New Orleans, LA—Three large randomized phase 3 trials demonstrate the superiority of nilotinib (Tasigna) over imatinib (Gleevec) in achieving molecular response (MR) and complete cytogenetic response (CCyR) across various populations of patients with Philadelphia chromosome–positive (Ph+) chronic myeloid leukemia (CML), including patients who have a suboptimal response to frontline imatinib.
LASOR: Frontline Imatinib Failures
In patients who fail to achieve a CCyR with frontline imatinib, higher rates of MR are achieved by switching to nilotinib compared with escalating the dose of imatinib to 600 mg daily, reported Jorge E. Cortes, MD, Chair, CML and Acute Myeloid Leukemia sections, M.D. Anderson Cancer Center, Houston, TX.
“Patients with suboptimal complete cytogenetic response to imatinib (today classified by ELN [European LeukemiaNet] as warning/failure) represent a significant unmet need in the treatment of CML-CP [chronic phase],” noted Dr Cortes and colleagues. “This important study is the only randomized evaluation of imatinib dose escalation versus switch to the more potent BCR-ABL tyrosine kinase inhibitor nilotinib in this population.”
The study included 191 adults with suboptimal CyR to frontline imatinib 400 mg once daily, who were randomized to nilotinib 400 mg twice daily or to imatinib 600 mg once daily. The primary end point, CCyR at 6 months, was observed in 49% and 42.1% of patients in the nilotinib and imatinib arms, respectively, but this difference failed to achieve significance (P = .384). The high rate of crossover from imatinib to nilotinib confounded the results.
In the imatinib arm, 15 patients crossed over to nilotinib and 6 achieved CCyR; by contrast, none of the 6 patients who crossed over from the nilotinib arm to imatinib achieved CCyR.
The clinical benefit of nilotinib is therefore best evaluated when considering crossover patients as nonresponders, Dr Cortes said. In this type of analysis, 47 (54.7%) patients in the nilotinib arm and 34 (38.6%) in the imatinib arm achieved CCyR at 6 months.
ENESTnd: Newly Diagnosed Disease
Updated 5-year data from the open-label, randomized, multicenter Evaluating Nilotinib Efficacy and Safety in Clinical Trials–Newly Diagnosed Patients (ENESTnd) trial support nilotinib as first-line therapy in adults with newly diagnosed Ph+ CML-CP, said Giuseppe Saglio, MD, Director, Department of Molecular Medicine and Targeted Therapy, San Luigi Gonzaga Hospital, University of Turin, Italy. Some 846 patients were randomized to nilotinib 300 mg twice daily, nilotinib 400 mg twice daily, or imatinib 400 mg once daily.
The rates of early and deeper sustained MR, including MR4.5, were higher with nilotinib at either dosage compared with imatinib. At 1 year, the rate of MR4.5 was 6% to 19% greater with nilotinib compared with imatinib; by 5 years, this difference reached 21% to 23%, said Dr Saglio.
Furthermore, fewer patients receiving nilotinib progressed to accelerated phase/blast crisis. The estimated rates of patients whose disease did not progress to the accelerated phase or the crisis phase at 5 years were 99.3% and 98.7% in the nilotinib arms (300 mg twice daily and 400 mg twice daily, respectively) versus 95.2% in the imatinib arm.

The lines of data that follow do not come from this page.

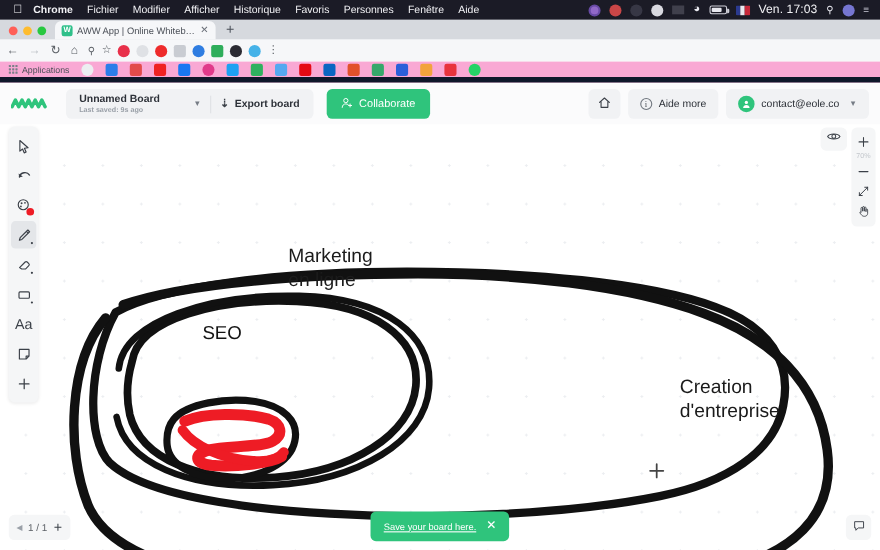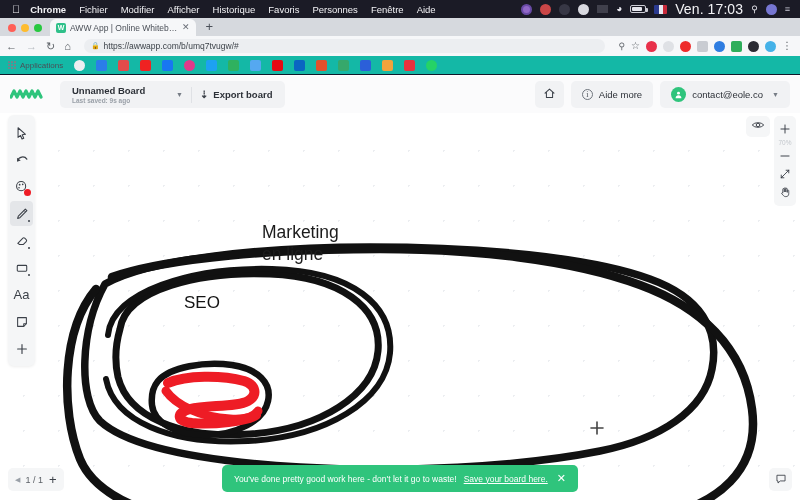"Ven. 17:03" .mac-time { font-size: 14px -> 11px }
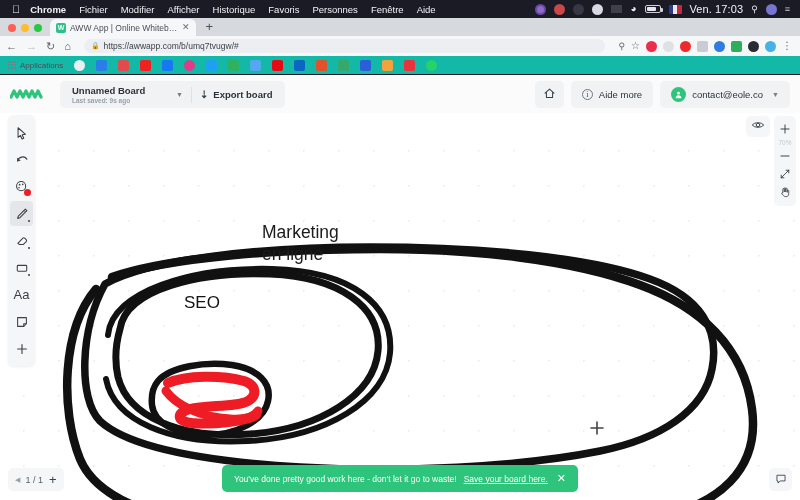"https://awwapp.com/b/umq7tvugw/#" div.urlbox { html: <div> <span>🔒</span> <span>https://awwapp.com/b/umq7tvugw/#</span> </div> -> none }
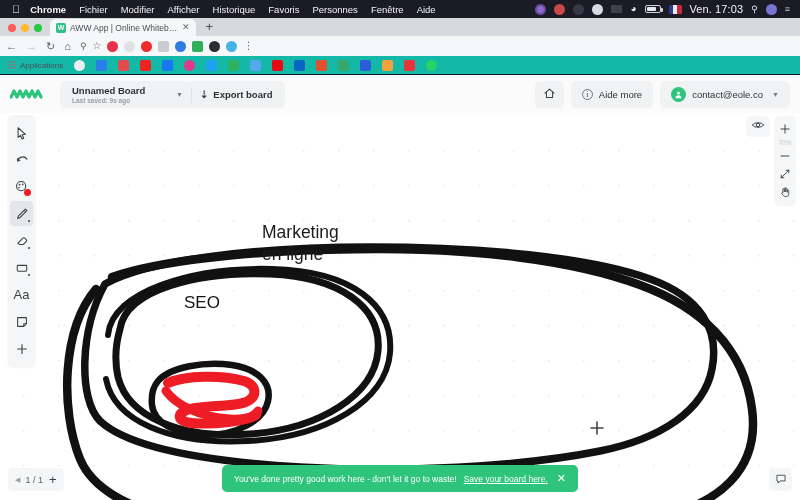"Applications" .bookbar { background: #14b8a6 -> #f9a8d4; border-bottom: 1px solid #0f172a -> 5px solid #0f172a }
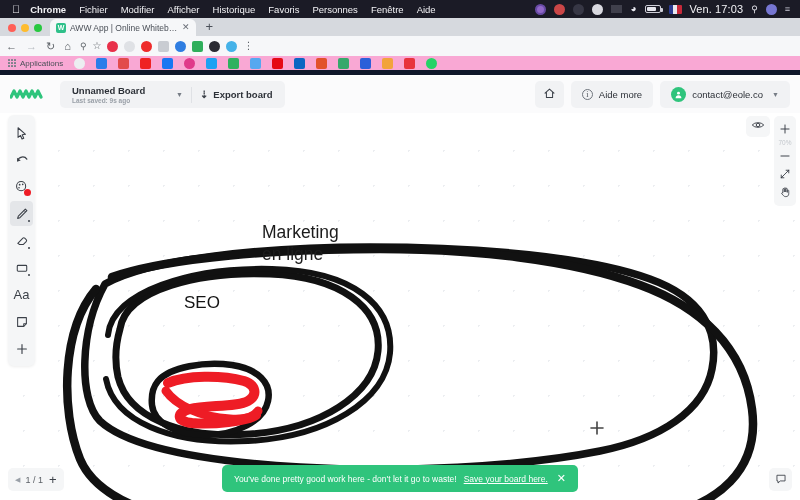"Collaborate" button.collab { html: none -> <button> <span> <svg> <circle></circle> <path></path> <path></path> </svg> </span> <span>Collaborate</span> </button> }
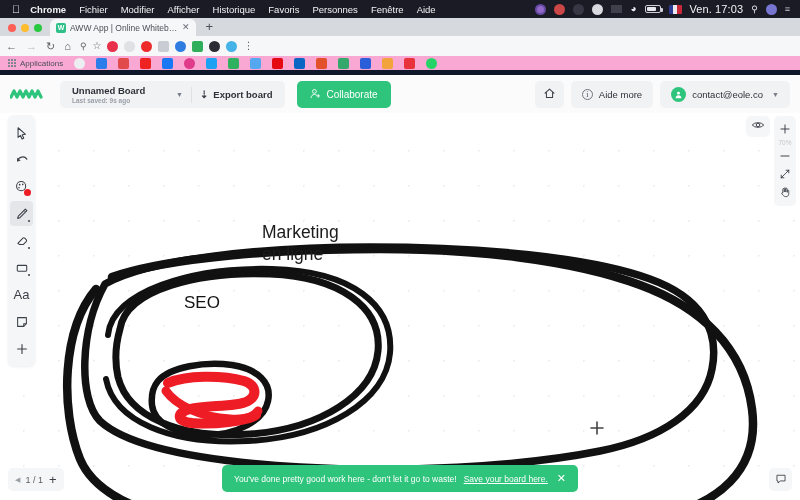"Creation" div.cv-label { html: none -> <div>Creation d'entreprise</div> }
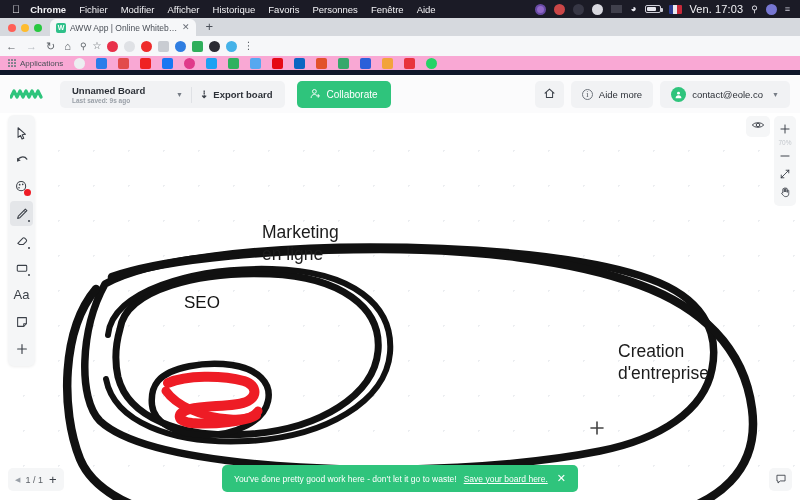"You've done pretty good work" span { html: <span>You've done pretty good work here - don't let it go to waste!</span> -> none }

Of the patients treated with imatinib, 15 had CML-related deaths compared with 10 patients in the nilotinib arms. The estimated overall survival rates at 5 years were 93.6% and 96% in the nilotinib 300-mg twice-daily and 400-mg twice-daily arms, respectively, compared with 91.6% in the imatinib arm.

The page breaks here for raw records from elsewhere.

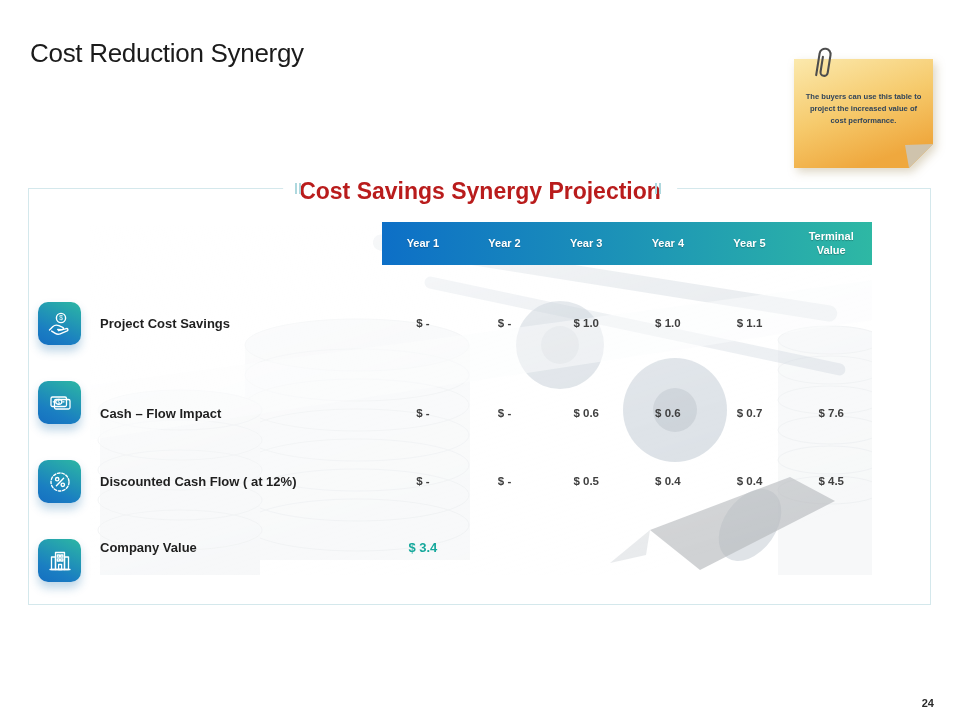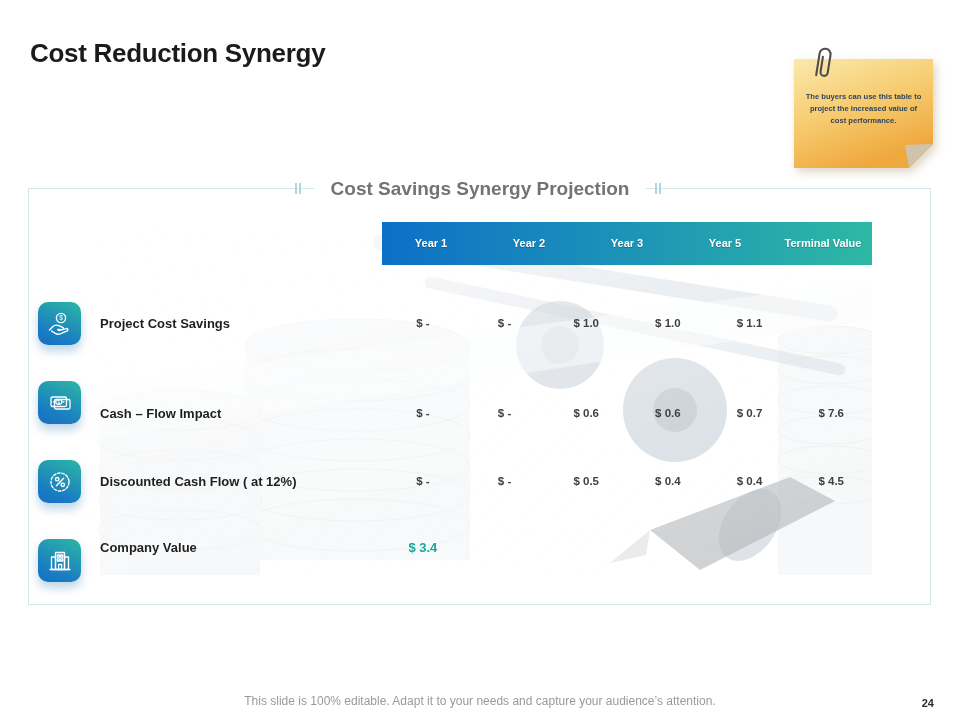"Cost Reduction Synergy" .main-title { font-weight: 700 -> 400 }
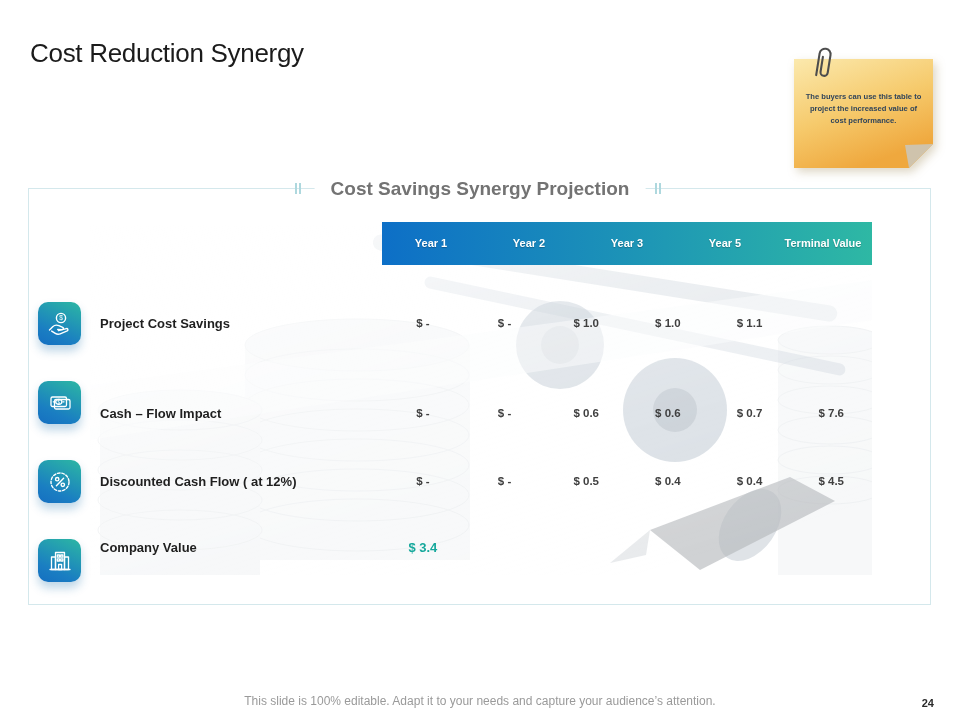"Cost Savings Synergy Projection" .frame-title { color: #737373 -> #b91c1c; font-size: 19px -> 23px }
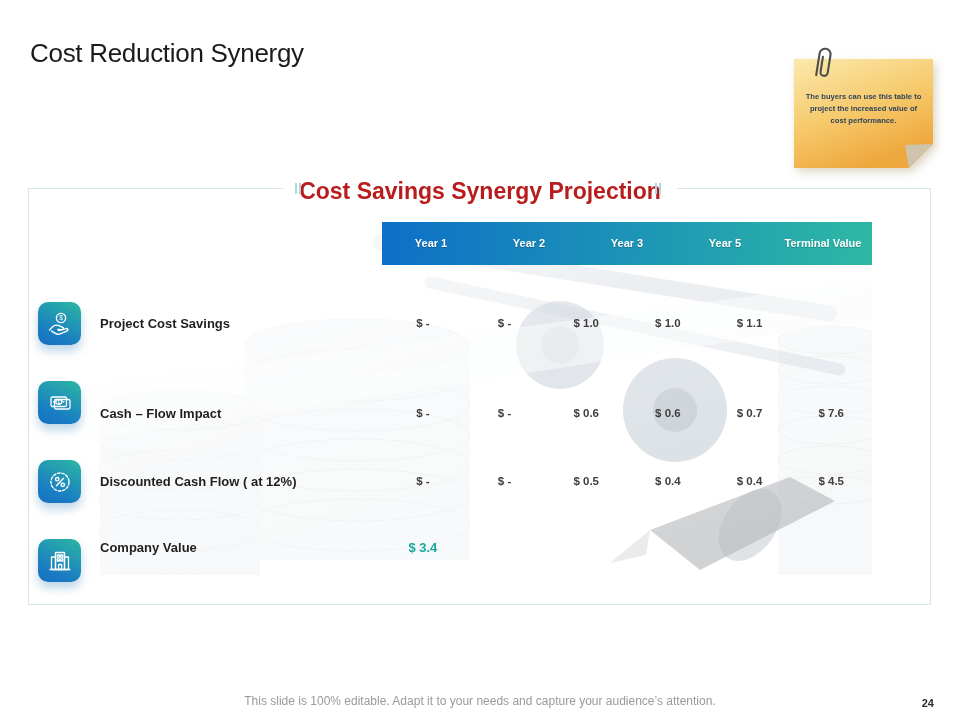"Year 4" div.hcell { html: none -> <div>Year 4</div> }
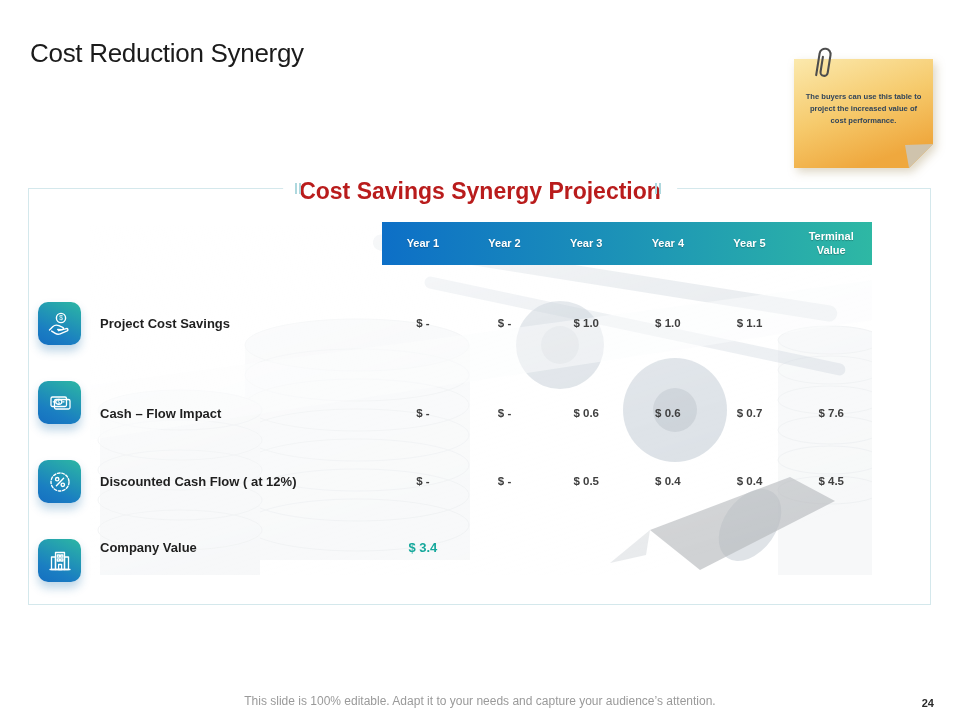"This slide is 100% editable." div.footer { html: <div>This slide is 100% editable. Adapt it to your needs and capture your audience’s attention.</div> -> none }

ENESTcmr: Residual Disease
Three-year data from the Evaluating Nilotinib Efficacy and Safety in Clinical Trials–Complete Molecular Response (ENESTcmr) trial, an openlabel, randomized phase 3 study, demonstrate that patients with Ph+ CML and detectable BCR-ABL after long-term treatment with imatinib achieved deeper MRs after switching to nilotinib, reported Brian Leber, MD, Associate Professor of Pathology and Molecular Medicine, McMaster University, Hamilton, Ontario, Canada.

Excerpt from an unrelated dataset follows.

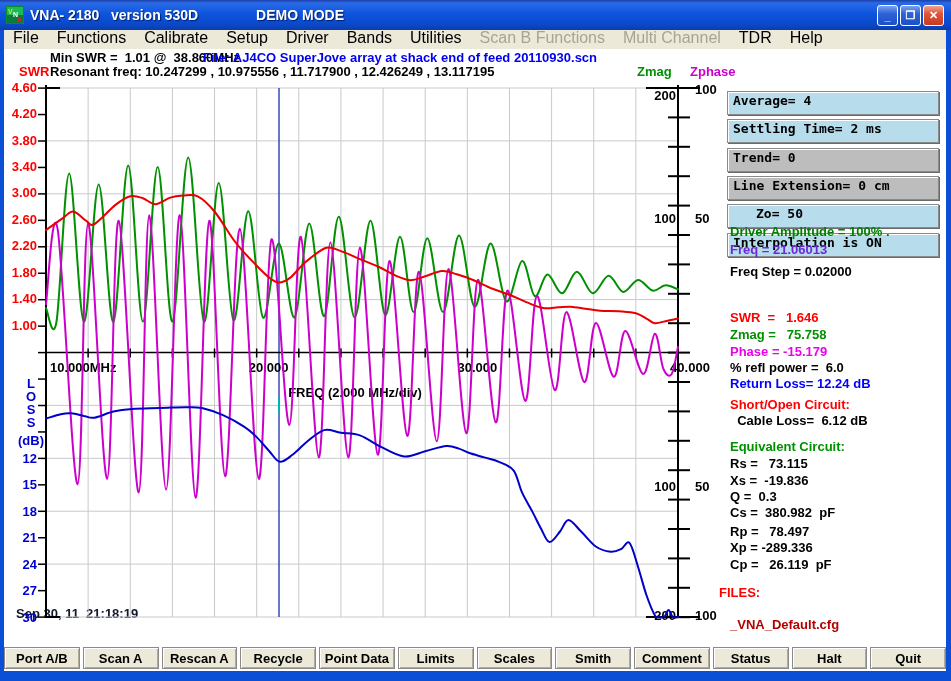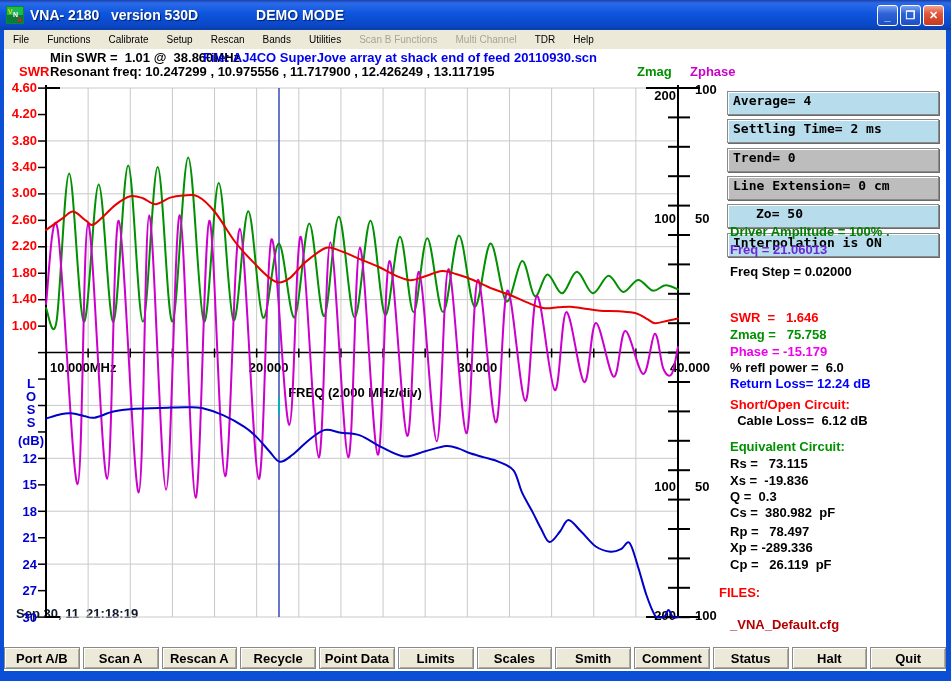"File" .menubar { align-items: center -> flex-end; font-size: 10px -> 16px }
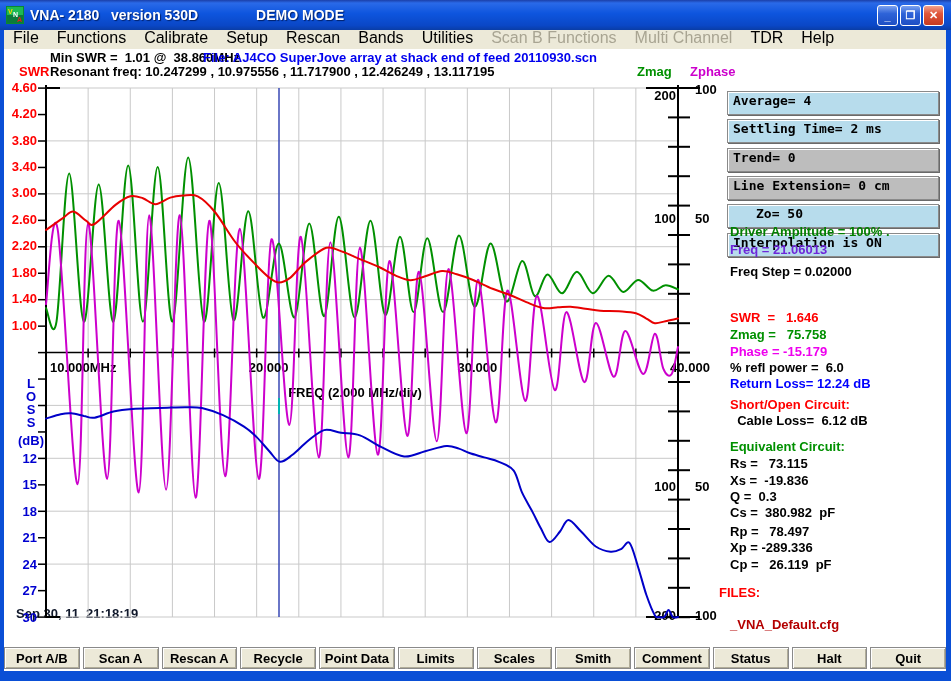"Rescan" span.menuitem { text: Rescan -> Driver }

In ENESTcmr, 207 patients were randomized to nilotinib 400 mg twice daily or to imatinib 400 mg once daily or 600 mg once daily. Of 32 responders in the imatinib arm, 7 achieved MR4.5 after switching to nilotinib. Among patients without documented MR4.5 at baseline, the cumulative incidence of MR4.5 was higher in patients randomized to nilotinib versus imatinib (46.9% vs 33.3%, respectively; P = .045). MR4.5 was achieved faster with a median time to response of 24 months in the nilotinib arm, and was not reached in the imatinib arm (P = .001). By 36 months, no patients in either arm had progressed to AP/BC.